*** Task data ***
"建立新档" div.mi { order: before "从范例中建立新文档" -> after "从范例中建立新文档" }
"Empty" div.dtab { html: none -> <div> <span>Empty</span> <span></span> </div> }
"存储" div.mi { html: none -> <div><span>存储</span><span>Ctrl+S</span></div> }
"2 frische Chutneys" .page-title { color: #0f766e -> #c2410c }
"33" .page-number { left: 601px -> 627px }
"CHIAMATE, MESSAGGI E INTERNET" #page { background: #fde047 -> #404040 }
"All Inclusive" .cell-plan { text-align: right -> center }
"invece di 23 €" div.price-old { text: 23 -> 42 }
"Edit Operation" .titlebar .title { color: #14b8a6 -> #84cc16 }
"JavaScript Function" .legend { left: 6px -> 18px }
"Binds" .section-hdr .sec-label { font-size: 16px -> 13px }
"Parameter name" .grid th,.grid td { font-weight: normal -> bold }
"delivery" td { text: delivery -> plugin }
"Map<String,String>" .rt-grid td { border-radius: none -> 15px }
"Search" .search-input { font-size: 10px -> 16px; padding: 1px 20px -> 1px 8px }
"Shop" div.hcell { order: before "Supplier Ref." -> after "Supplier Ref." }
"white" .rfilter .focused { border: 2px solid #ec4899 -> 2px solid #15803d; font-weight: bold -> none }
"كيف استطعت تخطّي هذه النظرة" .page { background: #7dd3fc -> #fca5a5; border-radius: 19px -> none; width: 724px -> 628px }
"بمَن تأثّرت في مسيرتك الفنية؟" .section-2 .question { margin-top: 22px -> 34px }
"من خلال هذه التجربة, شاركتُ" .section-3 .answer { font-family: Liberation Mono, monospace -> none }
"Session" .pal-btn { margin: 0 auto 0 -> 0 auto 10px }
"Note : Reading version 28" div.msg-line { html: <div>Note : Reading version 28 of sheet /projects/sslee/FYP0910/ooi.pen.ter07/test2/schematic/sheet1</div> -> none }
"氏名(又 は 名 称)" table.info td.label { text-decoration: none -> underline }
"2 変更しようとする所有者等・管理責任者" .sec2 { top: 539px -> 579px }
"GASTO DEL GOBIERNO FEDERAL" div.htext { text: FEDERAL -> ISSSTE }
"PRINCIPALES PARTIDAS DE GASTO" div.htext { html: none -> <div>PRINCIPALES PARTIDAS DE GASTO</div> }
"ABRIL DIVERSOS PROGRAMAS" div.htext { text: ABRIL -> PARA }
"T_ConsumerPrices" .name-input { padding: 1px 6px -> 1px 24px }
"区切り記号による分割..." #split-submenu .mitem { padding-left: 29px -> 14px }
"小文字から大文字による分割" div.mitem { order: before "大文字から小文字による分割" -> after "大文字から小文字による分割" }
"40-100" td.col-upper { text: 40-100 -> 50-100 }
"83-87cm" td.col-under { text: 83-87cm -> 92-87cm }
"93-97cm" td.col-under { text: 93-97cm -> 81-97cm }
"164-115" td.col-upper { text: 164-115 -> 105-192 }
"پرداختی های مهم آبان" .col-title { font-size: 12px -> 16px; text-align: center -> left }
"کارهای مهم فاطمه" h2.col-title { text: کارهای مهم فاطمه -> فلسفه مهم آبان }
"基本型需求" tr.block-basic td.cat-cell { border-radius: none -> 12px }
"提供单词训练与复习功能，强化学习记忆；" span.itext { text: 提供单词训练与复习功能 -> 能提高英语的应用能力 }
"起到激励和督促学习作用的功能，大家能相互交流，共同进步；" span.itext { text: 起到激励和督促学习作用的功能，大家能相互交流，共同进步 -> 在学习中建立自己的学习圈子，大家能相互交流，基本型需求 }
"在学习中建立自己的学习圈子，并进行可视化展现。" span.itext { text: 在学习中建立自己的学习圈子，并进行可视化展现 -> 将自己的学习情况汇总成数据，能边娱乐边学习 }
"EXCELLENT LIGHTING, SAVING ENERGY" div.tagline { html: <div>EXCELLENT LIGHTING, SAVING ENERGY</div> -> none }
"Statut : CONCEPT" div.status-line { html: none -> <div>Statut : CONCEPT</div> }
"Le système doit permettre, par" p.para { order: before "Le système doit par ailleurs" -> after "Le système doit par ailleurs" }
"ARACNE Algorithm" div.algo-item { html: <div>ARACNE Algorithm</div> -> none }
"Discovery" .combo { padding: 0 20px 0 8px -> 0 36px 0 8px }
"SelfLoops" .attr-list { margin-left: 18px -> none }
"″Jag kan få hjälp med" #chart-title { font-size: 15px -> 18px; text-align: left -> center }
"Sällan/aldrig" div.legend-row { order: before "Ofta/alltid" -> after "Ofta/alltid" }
***
What you have to do
Would you please repeat all the entries exactly as written?

Exercise response
"建立新档" div.mi { order: before "从范例中建立新文档" -> after "从范例中建立新文档" }
"Empty" div.dtab { html: none -> <div> <span>Empty</span> <span></span> </div> }
"存储" div.mi { html: none -> <div><span>存储</span><span>Ctrl+S</span></div> }
"2 frische Chutneys" .page-title { color: #0f766e -> #c2410c }
"33" .page-number { left: 601px -> 627px }
"CHIAMATE, MESSAGGI E INTERNET" #page { background: #fde047 -> #404040 }
"All Inclusive" .cell-plan { text-align: right -> center }
"invece di 23 €" div.price-old { text: 23 -> 42 }
"Edit Operation" .titlebar .title { color: #14b8a6 -> #84cc16 }
"JavaScript Function" .legend { left: 6px -> 18px }
"Binds" .section-hdr .sec-label { font-size: 16px -> 13px }
"Parameter name" .grid th,.grid td { font-weight: normal -> bold }
"delivery" td { text: delivery -> plugin }
"Map<String,String>" .rt-grid td { border-radius: none -> 15px }
"Search" .search-input { font-size: 10px -> 16px; padding: 1px 20px -> 1px 8px }
"Shop" div.hcell { order: before "Supplier Ref." -> after "Supplier Ref." }
"white" .rfilter .focused { border: 2px solid #ec4899 -> 2px solid #15803d; font-weight: bold -> none }
"كيف استطعت تخطّي هذه النظرة" .page { background: #7dd3fc -> #fca5a5; border-radius: 19px -> none; width: 724px -> 628px }
"بمَن تأثّرت في مسيرتك الفنية؟" .section-2 .question { margin-top: 22px -> 34px }
"من خلال هذه التجربة, شاركتُ" .section-3 .answer { font-family: Liberation Mono, monospace -> none }
"Session" .pal-btn { margin: 0 auto 0 -> 0 auto 10px }
"Note : Reading version 28" div.msg-line { html: <div>Note : Reading version 28 of sheet /projects/sslee/FYP0910/ooi.pen.ter07/test2/schematic/sheet1</div> -> none }
"氏名(又 は 名 称)" table.info td.label { text-decoration: none -> underline }
"2 変更しようとする所有者等・管理責任者" .sec2 { top: 539px -> 579px }
"GASTO DEL GOBIERNO FEDERAL" div.htext { text: FEDERAL -> ISSSTE }
"PRINCIPALES PARTIDAS DE GASTO" div.htext { html: none -> <div>PRINCIPALES PARTIDAS DE GASTO</div> }
"ABRIL DIVERSOS PROGRAMAS" div.htext { text: ABRIL -> PARA }
"T_ConsumerPrices" .name-input { padding: 1px 6px -> 1px 24px }
"区切り記号による分割..." #split-submenu .mitem { padding-left: 29px -> 14px }
"小文字から大文字による分割" div.mitem { order: before "大文字から小文字による分割" -> after "大文字から小文字による分割" }
"40-100" td.col-upper { text: 40-100 -> 50-100 }
"83-87cm" td.col-under { text: 83-87cm -> 92-87cm }
"93-97cm" td.col-under { text: 93-97cm -> 81-97cm }
"164-115" td.col-upper { text: 164-115 -> 105-192 }
"پرداختی های مهم آبان" .col-title { font-size: 12px -> 16px; text-align: center -> left }
"کارهای مهم فاطمه" h2.col-title { text: کارهای مهم فاطمه -> فلسفه مهم آبان }
"基本型需求" tr.block-basic td.cat-cell { border-radius: none -> 12px }
"提供单词训练与复习功能，强化学习记忆；" span.itext { text: 提供单词训练与复习功能 -> 能提高英语的应用能力 }
"起到激励和督促学习作用的功能，大家能相互交流，共同进步；" span.itext { text: 起到激励和督促学习作用的功能，大家能相互交流，共同进步 -> 在学习中建立自己的学习圈子，大家能相互交流，基本型需求 }
"在学习中建立自己的学习圈子，并进行可视化展现。" span.itext { text: 在学习中建立自己的学习圈子，并进行可视化展现 -> 将自己的学习情况汇总成数据，能边娱乐边学习 }
"EXCELLENT LIGHTING, SAVING ENERGY" div.tagline { html: <div>EXCELLENT LIGHTING, SAVING ENERGY</div> -> none }
"Statut : CONCEPT" div.status-line { html: none -> <div>Statut : CONCEPT</div> }
"Le système doit permettre, par" p.para { order: before "Le système doit par ailleurs" -> after "Le système doit par ailleurs" }
"ARACNE Algorithm" div.algo-item { html: <div>ARACNE Algorithm</div> -> none }
"Discovery" .combo { padding: 0 20px 0 8px -> 0 36px 0 8px }
"SelfLoops" .attr-list { margin-left: 18px -> none }
"″Jag kan få hjälp med" #chart-title { font-size: 15px -> 18px; text-align: left -> center }
"Sällan/aldrig" div.legend-row { order: before "Ofta/alltid" -> after "Ofta/alltid" }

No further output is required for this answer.